Janet Jackson’s Super Bowl Stylist Explains What Went Wrong During Her “Wardrobe Malfunction”

It turns out the "wardrobe malfunction" was actually more of a production error

Janet Jackson and Justin Timberlake during The Super Bowl XXXVIII Halftime Show at Reliant Stadium in Houston, Texas.
Janet Jackson and Justin Timberlake during The Super Bowl XXXVIII Halftime Show at Reliant Stadium in Houston

As we gear up for the Super Bowl this weekend, it’s the perfect time to revisit some of the more memorable halftime show performances from the past. Of course, there’s no halftime show more infamous than Janet Jackson’s 2004 set with Justin Timberlake — dubbed “Nipplegate” thanks to an unfortunate wardrobe malfunction that led to Jackson being unfairly maligned and blacklisted while Timberlake suffered no consequences.

But according to Jackson’s stylist at the time, Wayne Scot Lukas, the incident wasn’t so much a wardrobe malfunction as it was a production error.
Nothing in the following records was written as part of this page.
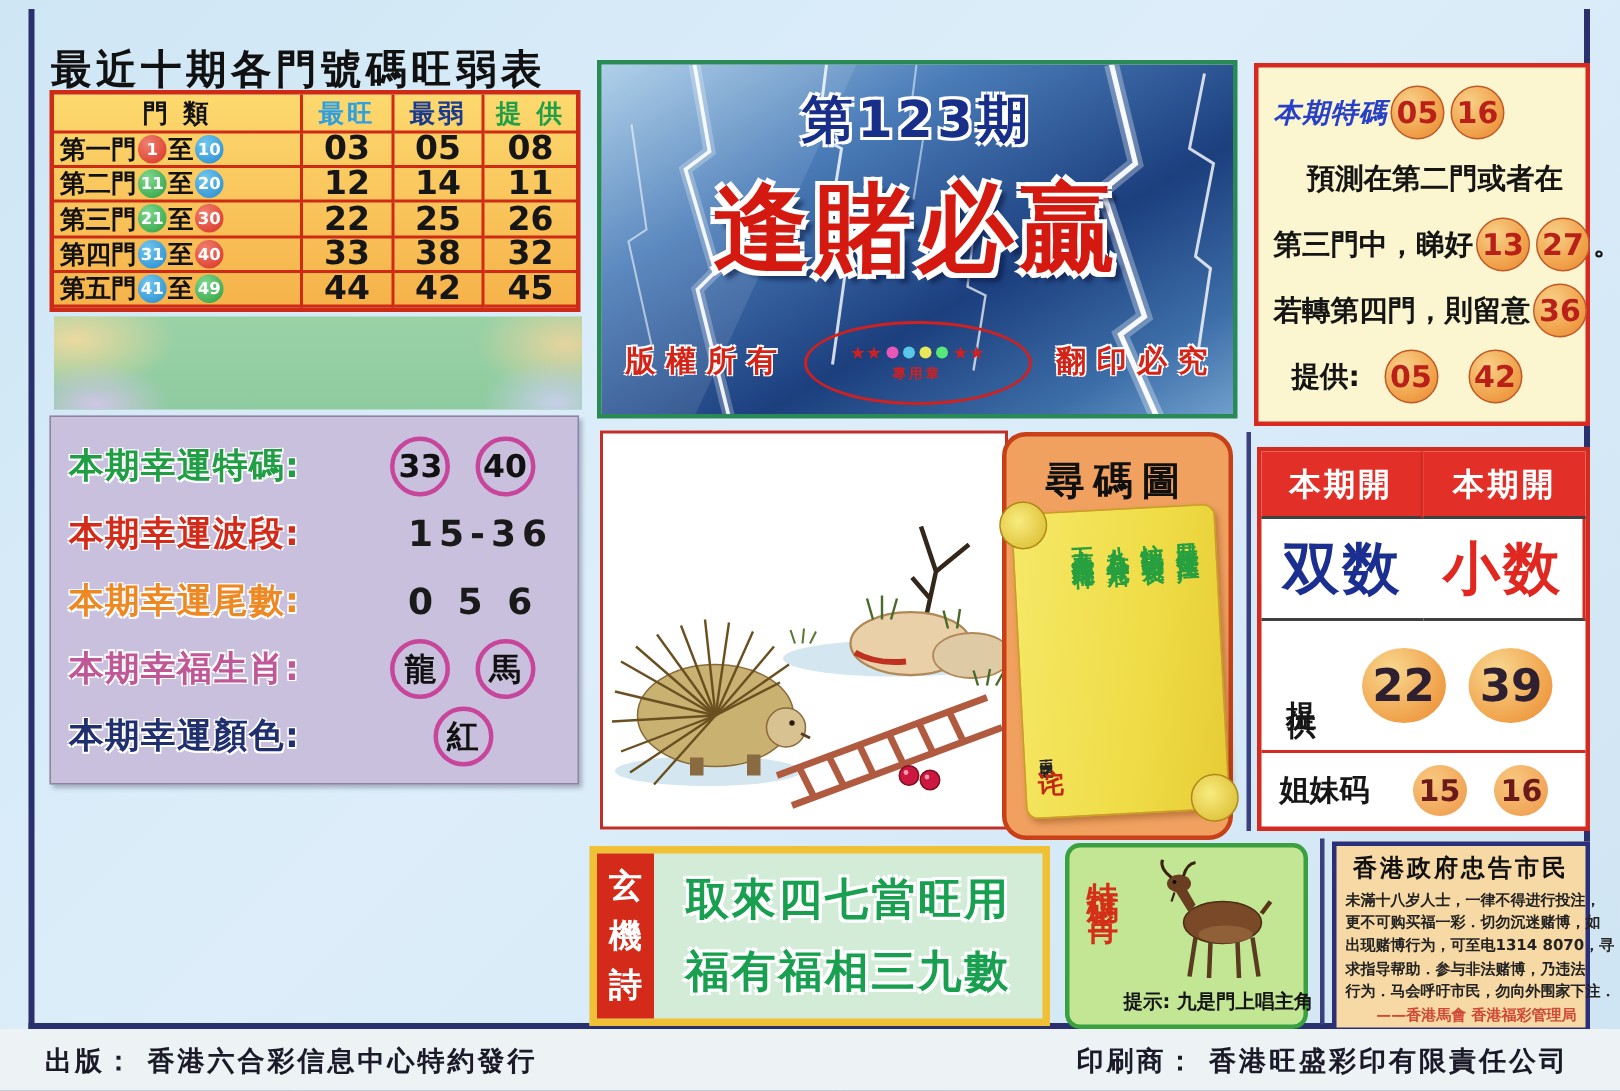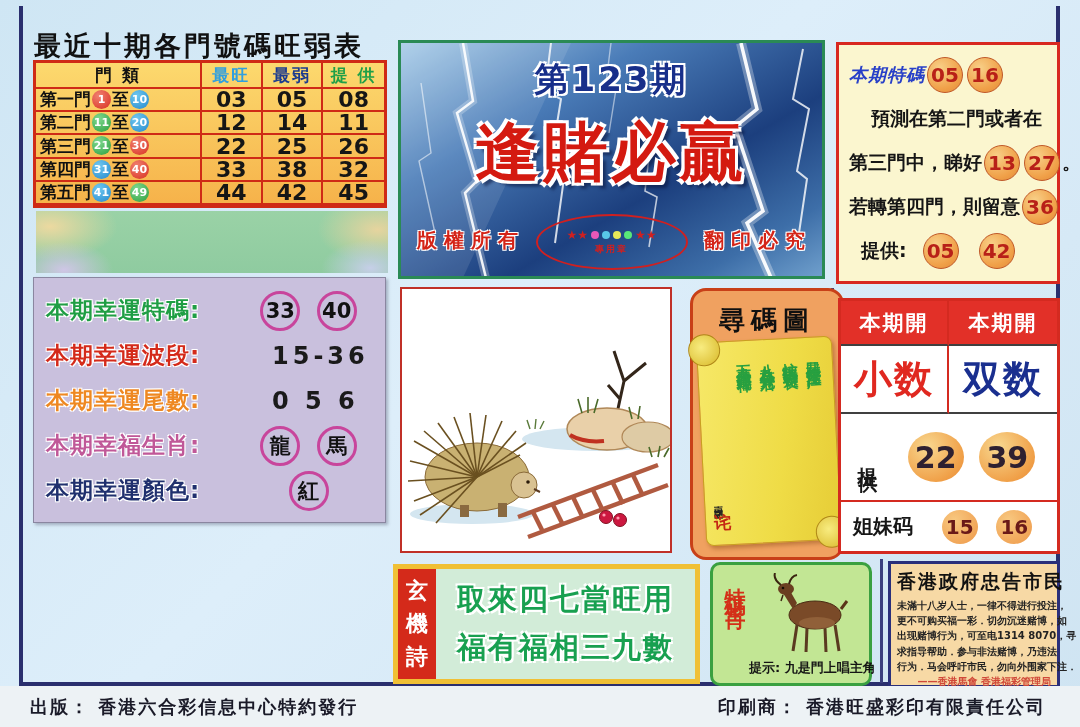"尋碼圖" .seekmap { left: 690px -> 668px }
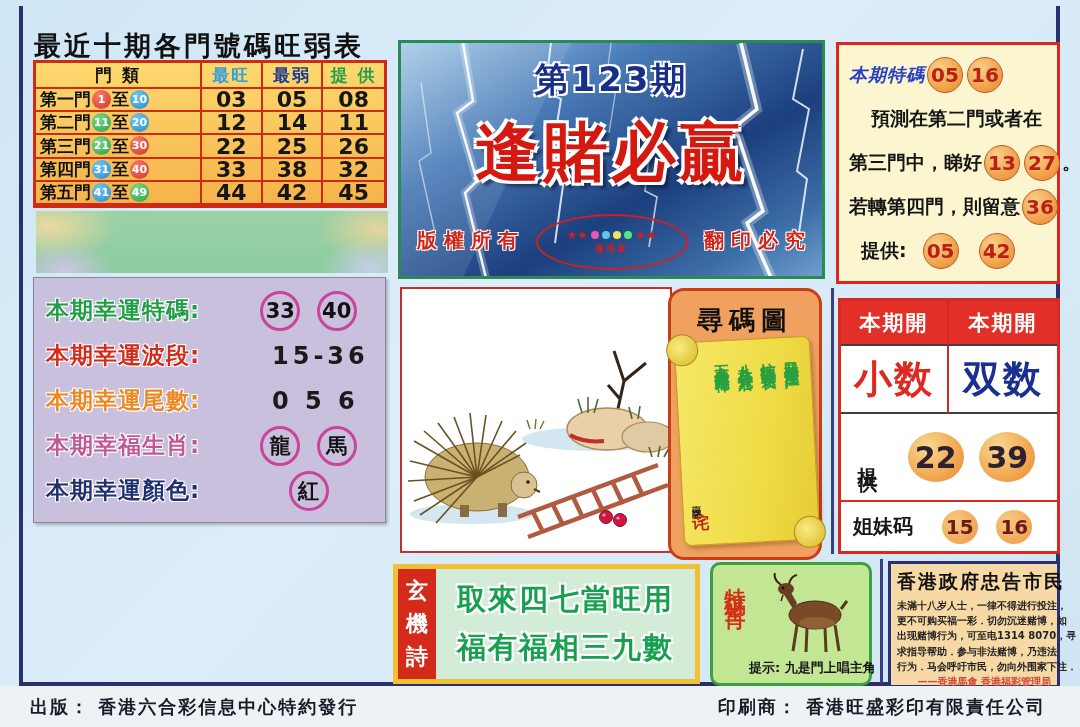"小数" div.op-cell { order: before "双数" -> after "双数" }
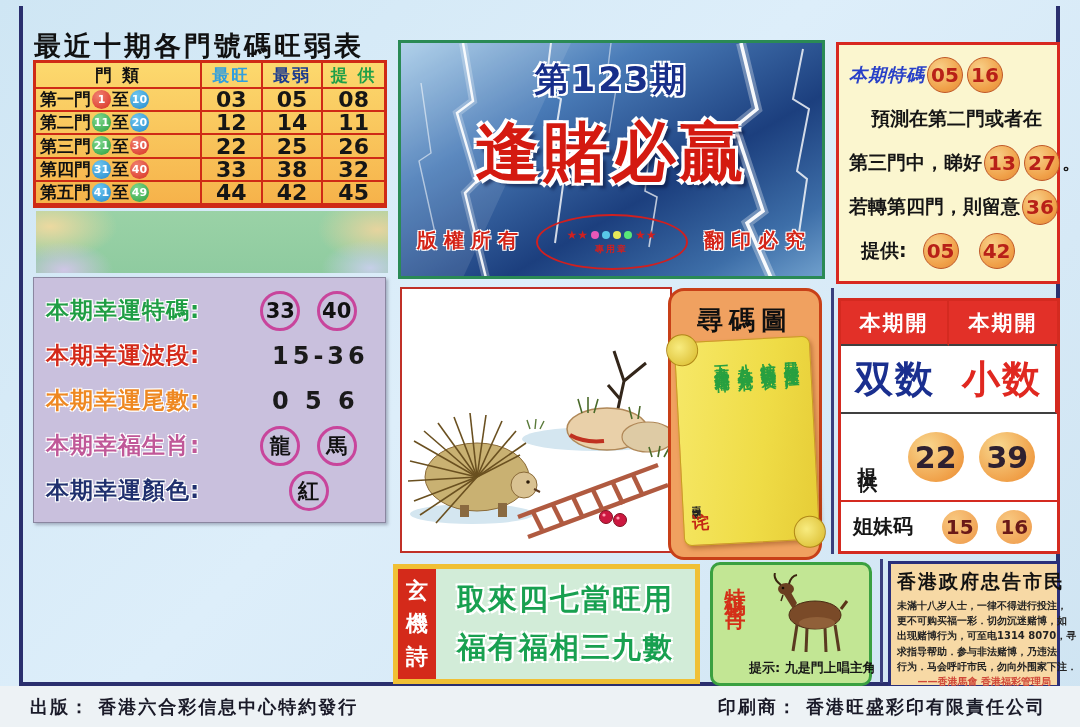"香港政府忠告市民" .w-title { font-size: 19px -> 16px }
Lukas recently spoke to Yahoo about what was originally planned for the performance and what exactly went wrong.

According to Lukas, the original plan was for Timberlake to step on Jackson’s skirt and expose her butt at the end of the performance instead of her breast. However, the singer pushed back and the costume was changed to pants to allow her more modesty.

“Janet decided she didn’t want to be so bare on stage,” he said. “So she asked me, ‘Can you recut my pants and put me in these pants underneath something?’ She handed me a pair of Juicy Couture sweatpants. I looked at her and I said, ‘Janet, you can’t be in Juicy Couture sweatpants on the Super Bowl stage.’ She goes, ‘Lukas, this is what I feel comfortable in right now. I don’t want to flash my body. I just want to be covered.’ The outfit changed because Janet wanted to wear pants.”

Instead, he insists, the plan was for the cameras to “cut to black” at the end of the performance right as Timberlake moved towards Jackson’s chest. After that, the cameras were supposed to cut away to shots of fireworks.

“You were supposed to be like, ‘What just happened?’ That’s not what [producers] did,” Lukas said. “In Janet’s case, the top came off, the camera lingered on her and it stayed on her. … The light should have immediately went down. You choreograph these things so importantly to protect your star.”

“I don’t know really know how far it was supposed to go, but you weren’t supposed to see it,” he added. “That was never supposed to be something you saw. I call it the most functioning wardrobe in history. That’s what I call it.”